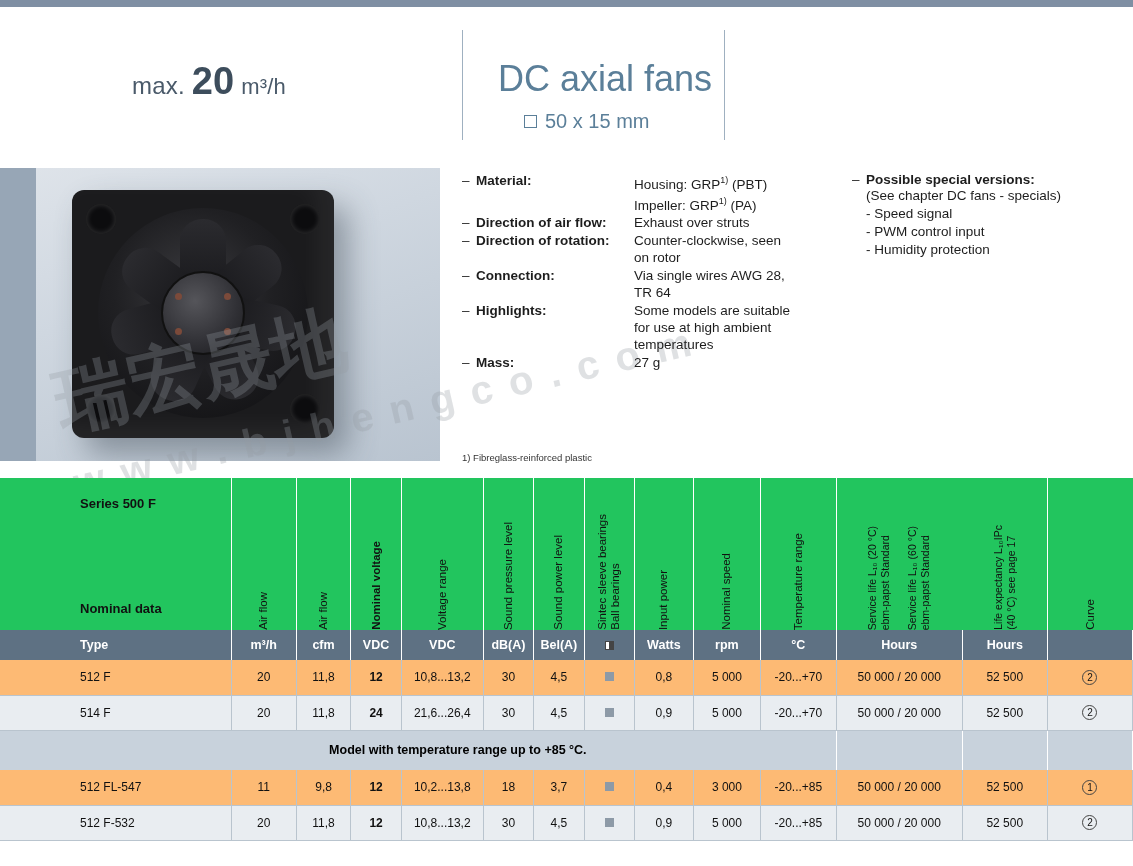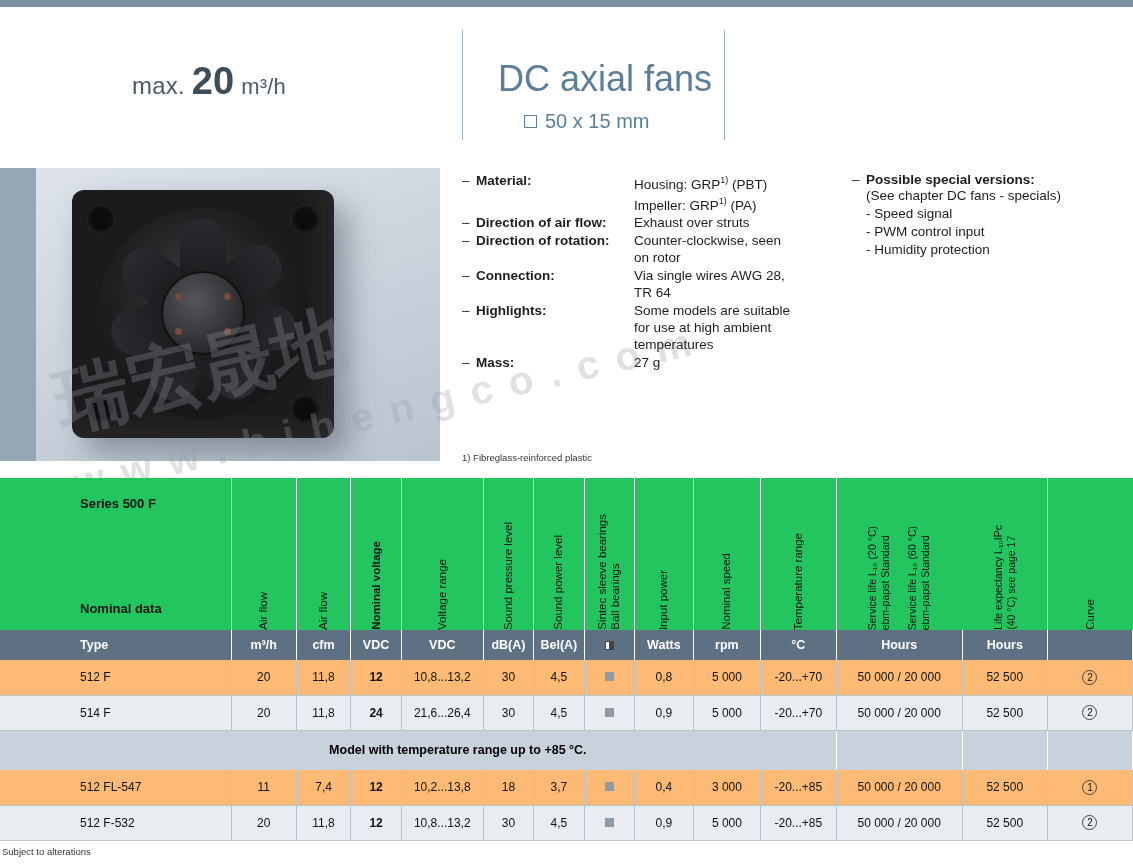--- a/index.html
+++ b/index.html
@@ -534,7 +534,7 @@
       <tr class="data-row white">
         <td class="left">512 FL-547</td>
         <td>11</td>
-        <td>7,4</td>
+        <td>9,8</td>
         <td class="b">12</td>
         <td>10,2...13,8</td>
         <td>18</td>

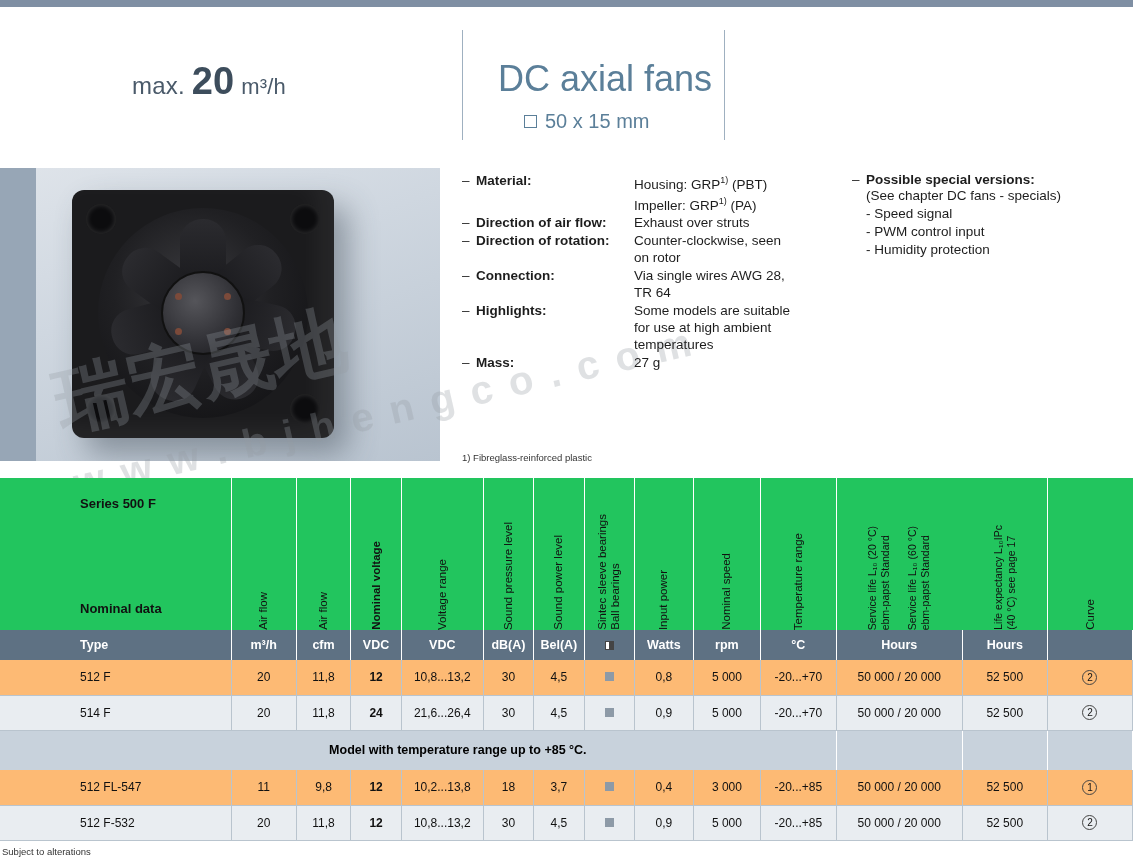--- a/index.html
+++ b/index.html
@@ -568,7 +568,6 @@
       </table>
   </div>
 
-  <div class="bottom-note">Subject to alterations</div>
 
 </div>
+--
= TASK BRIEF =
Name the number of lines in the listing that contain the word "class", and only that number.

= EXERCISE RESULT =
4